Colleges & Museums; We need your help
- Looking for college campuses and museums where we can setup our compelling exhibit to draw attention to and improve the lives of abused and neglected children in your community
- Because MN Governor Dayton’s Task Force on child protection made 94 recommendations, 4 counties no longer screen out 90% of their child abuse calls today and it is no longer illegal for social workers to review a family’s prior history of child abuse when investigating a new report of abuse.
Every state is struggling to keep at risk children safe. Few communities have the resources and not many comprehend the long term costs of failing abused and neglected children.
Children don’t have rights or a voice – in their homes, in the media or in the courts that too often fail to keep them safe from harm.
Colleges are a critical community to engage.

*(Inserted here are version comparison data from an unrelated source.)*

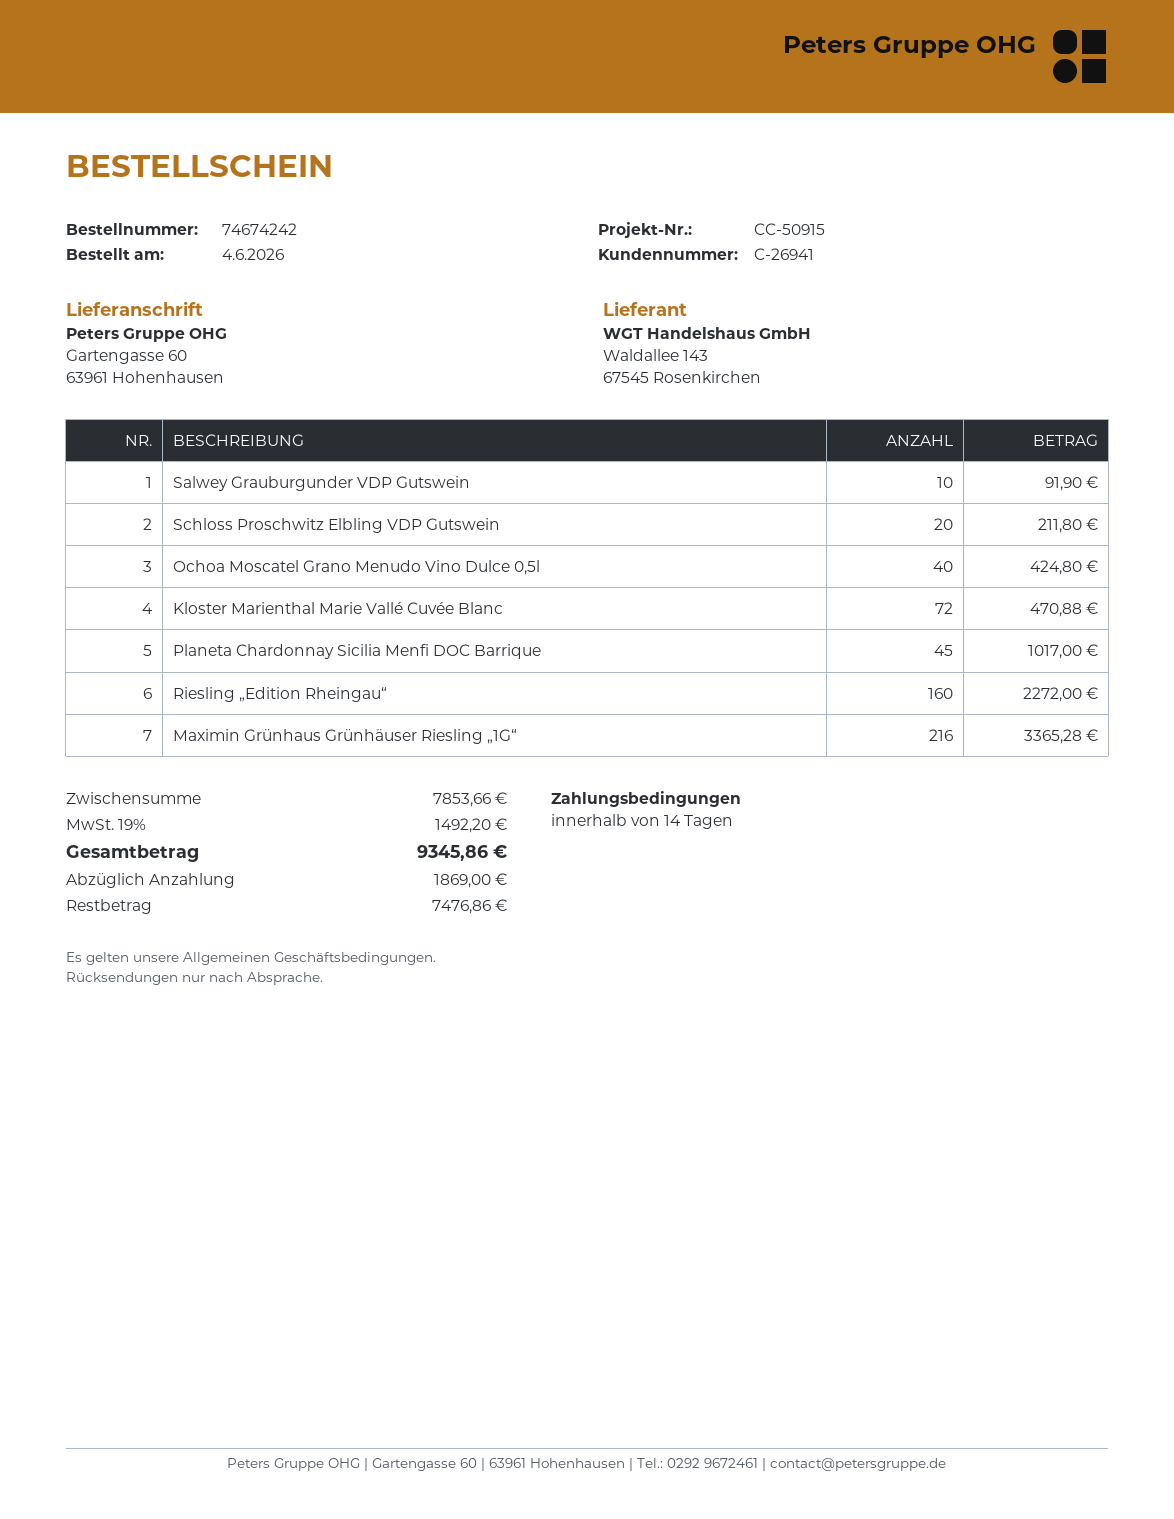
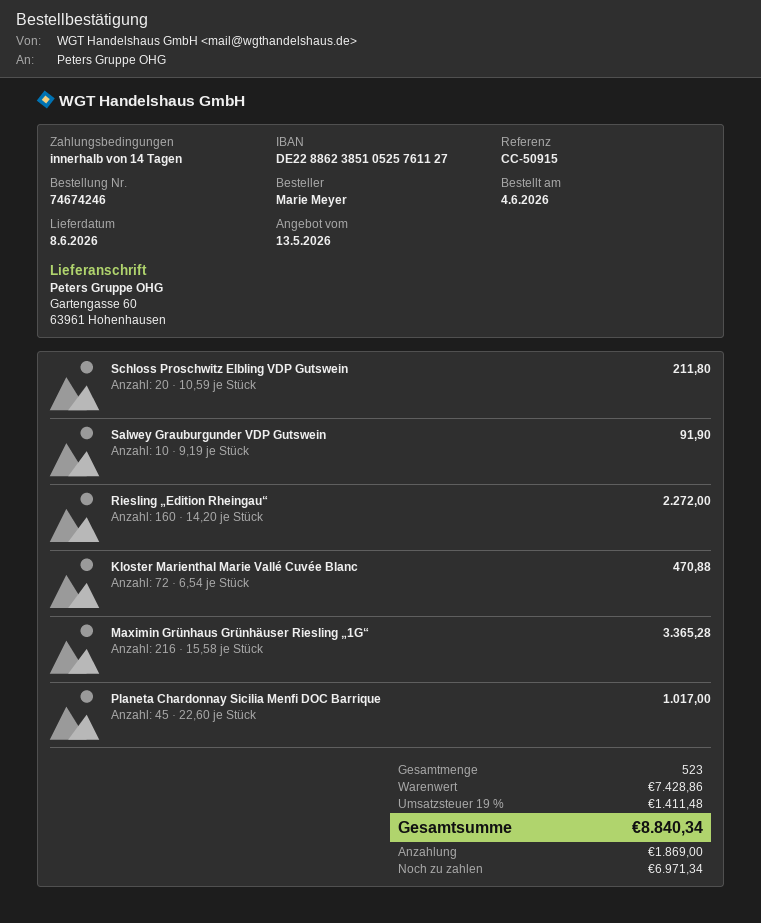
order number: 74674242 -> 74674246
Ochoa Moscatel Grano Menudo Vino Dulce 0,5l: 40 for 424.80 -> none
subtotal: 7853.66 -> 7428.86
tax: 19% = 1492.20 -> 19% = 1411.48
total: 9345.86 -> 8840.34
balance: 7476.86 -> 6971.34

Within ten years, today’s college students will comprise 30% of all the child welfare & child protection officials throughout the nation.
Without early exposure, these new professionals may not be adequately understanding of or committed to America’s most prevalent & serious problem – abused & neglected children.
KARA Trauma Informed* College & Museum Traveling Exhibit
Provided free or near free
These 4 – 8 week long exhibits include life sized graphics, stories, data, videos and local child abuse issues. Your college can be a catalyst for saving abused children where you live.
KIDS AT RISK ACTION TRAVELING EXHIBIT PROTOCOL
- Discussions and agreement between KARA & college about timing and participation.
- Discussion about who will be involved, expected levels of participation and any college concerns or interests.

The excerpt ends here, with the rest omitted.